Платон Лукич вызвал звонком дежурного техника и попросил его накрыть в кухмистерской полный завтрак на две персоны.
ГЛАВА ОДИННАДЦАТАЯ
Обменявшись десятком «фраз для фраз», они перешли в облагороженное наследие Шульжина, где будто сказочная скатерть-самобранка, разостлавшись на столе, расставила на себе и мясное, и рыбное, и овощное, не позабыв умеренно налить в графин необходимое для делового завтрака.
Они прежде немножечко закусили, а потом продолжили диалог.
Две рюмки коньяку, выпитые Платоном, оживили его язык, и он почувствовал себя магистром Юджином Фолстером, читающим лекцию.

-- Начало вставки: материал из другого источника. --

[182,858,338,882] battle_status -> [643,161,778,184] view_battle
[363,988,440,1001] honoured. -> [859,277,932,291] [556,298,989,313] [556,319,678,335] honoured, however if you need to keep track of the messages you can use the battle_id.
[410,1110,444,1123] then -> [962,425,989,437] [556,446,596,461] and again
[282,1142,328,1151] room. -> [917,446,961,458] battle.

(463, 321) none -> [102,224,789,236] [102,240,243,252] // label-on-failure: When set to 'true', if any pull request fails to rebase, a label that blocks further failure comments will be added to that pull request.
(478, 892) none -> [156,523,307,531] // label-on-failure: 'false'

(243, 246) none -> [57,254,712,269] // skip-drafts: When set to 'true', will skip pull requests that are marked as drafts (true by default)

— Вы, конечно, знаете, Яков Самсонович... Допейте рюмочку... О классическом триединстве машины...
— Знаю, но не слышал, Платон Лукич, этого термина — триединство.

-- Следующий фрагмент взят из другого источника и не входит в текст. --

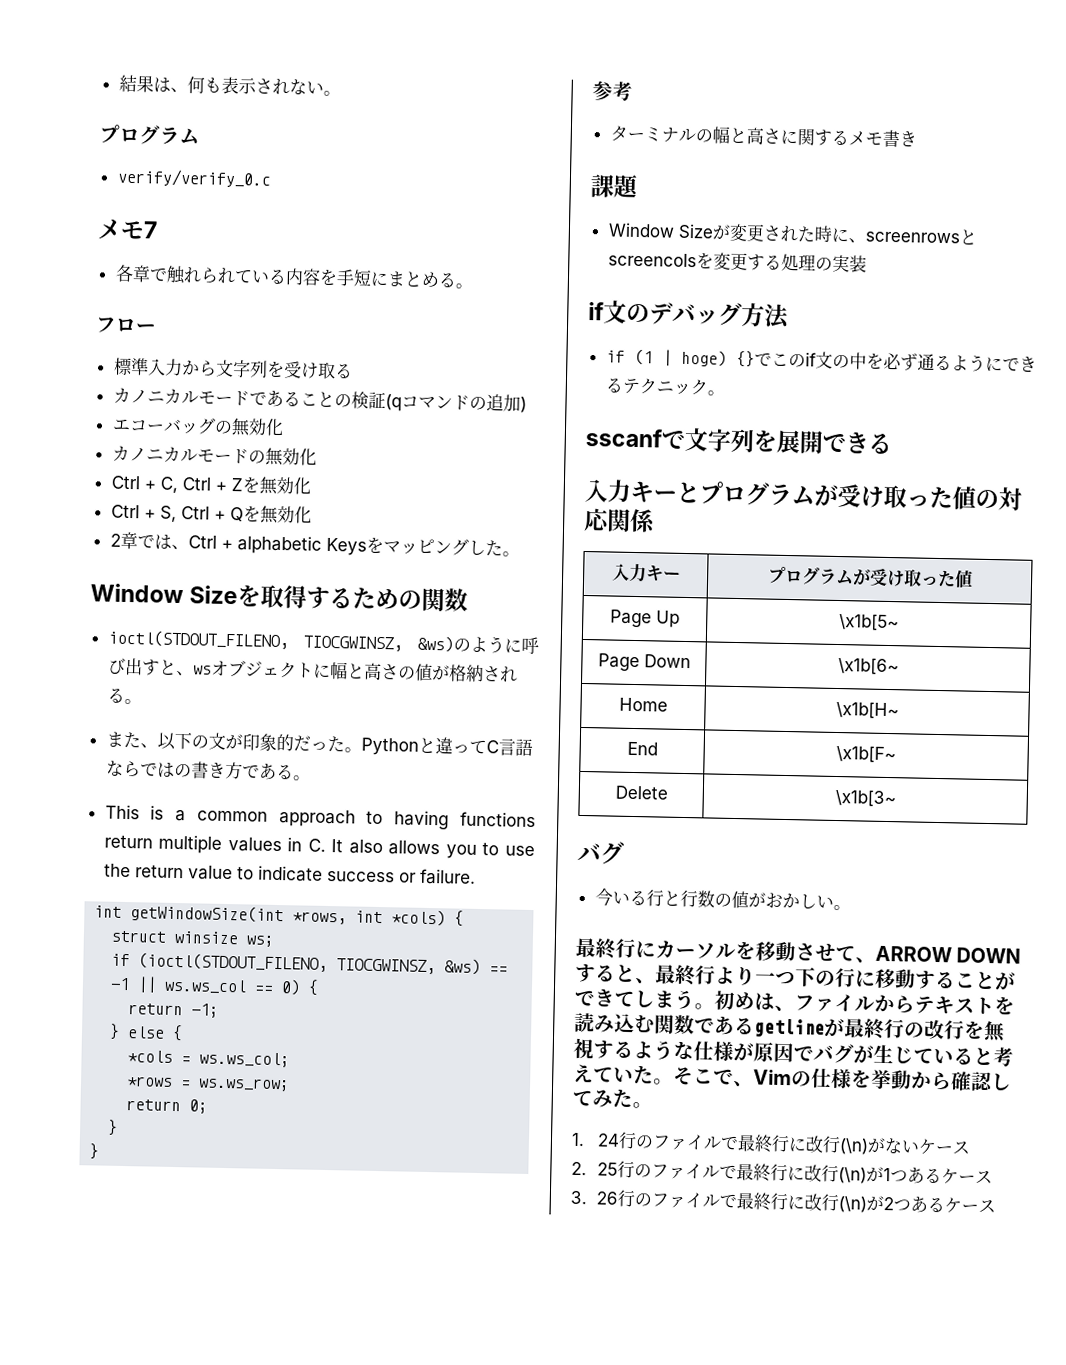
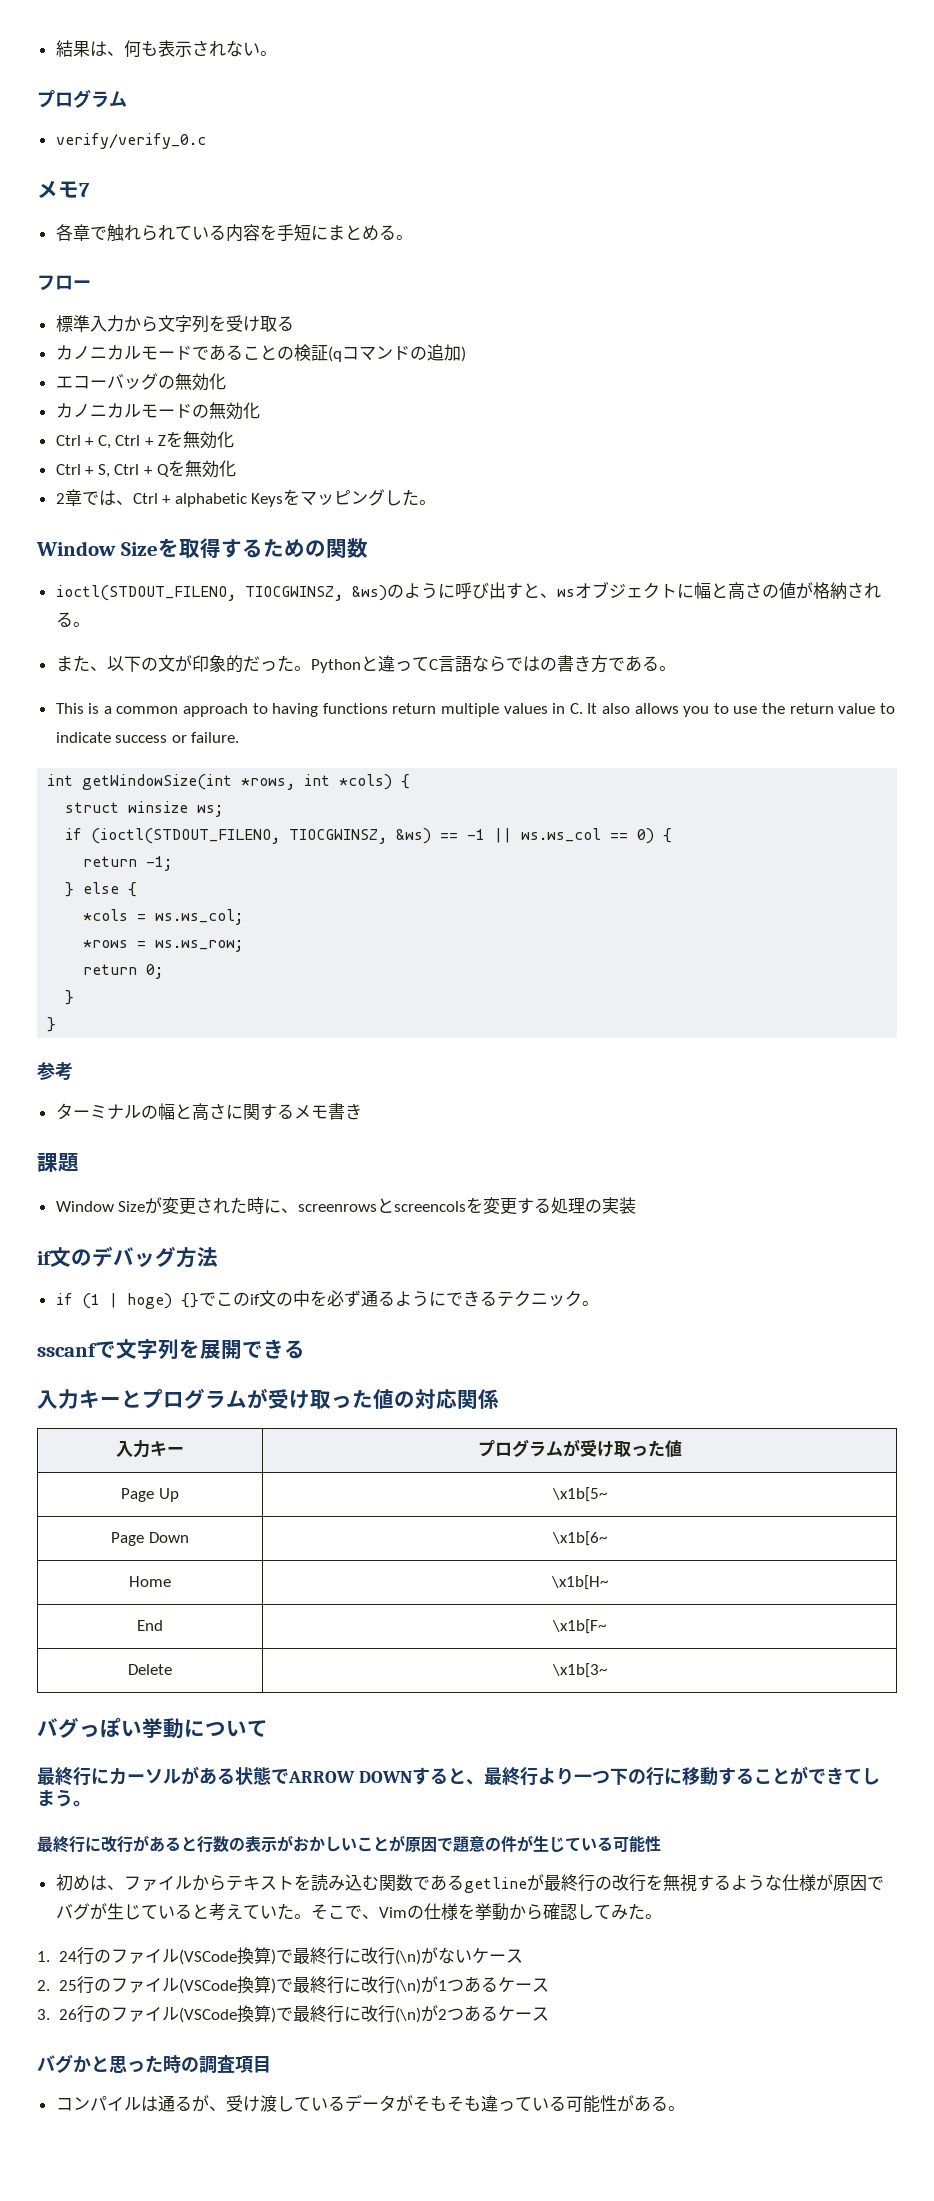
[594,887,851,911] // 今いる行と行数の値がおかしい。 -> [79,1717,268,1739] っぽい挙動について
[735,941,876,963] を移動させて、 -> [181,1766,289,1785] がある状態で
(715, 1006) none -> [37,1835,661,1853] // 最終行に改行があると行数の表示がおかしいことが原因で題意の件が生じている可能性 //
(723, 1142) none -> [178,1947,276,1965] (VSCode換算)
(721, 1171) none -> [178,1976,276,1994] (VSCode換算)
(721, 1200) none -> [178,2005,276,2023] (VSCode換算)
(997, 1206) none -> [37,2054,271,2073] [55,2094,685,2113] // バグかと思った時の調査項目 // コンパイルは通るが、受け渡しているデータがそもそも違っている可能性がある。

— Он в данном случае не столько евангеличен, сколько техничен. Так вот... Извините, если я повторю известное вам. Триединство машины делится на три единые, неделимые, условно говоря, составные части. Первая из них сила. Пар. Мускулы. Электричество. Вторая часть, передающая эту силу, — назовите ее передаточным механизмом, трансмиссией, это не имеет значения... И, наконец, третья — исполнительный, исполняющий или производящий нужную работу механизм. Токарный... Фрезерный... Мукомольный, — я имею в виду жернова. Такое триединство и есть машина. Вы согласны с этим?
— Очень интересно!
— Когда я об этом узнал, то был вне себя. Теперь уточним. Триединство человека как машины наиболее гармонично. Мускулы человека разве не есть его сила? То есть первый компонент машины. Рука человека разве не передаточный механизм его силы? Это второй компонент. И, наконец, палка, которой человек производил первые работы. Копал или ударял ею на охоте зверя... Больше этого — человек был машиной, будучи дочеловеком. У него было все, кроме палки. Но были ногти, зубы, пальцы рук. Разве это не исполнительный, пусть инстинктивно-исполнительный, компонент? И теперь, как говорится в учебниках по окончании изложения теоремы, следует сказать: что и требовалось доказать...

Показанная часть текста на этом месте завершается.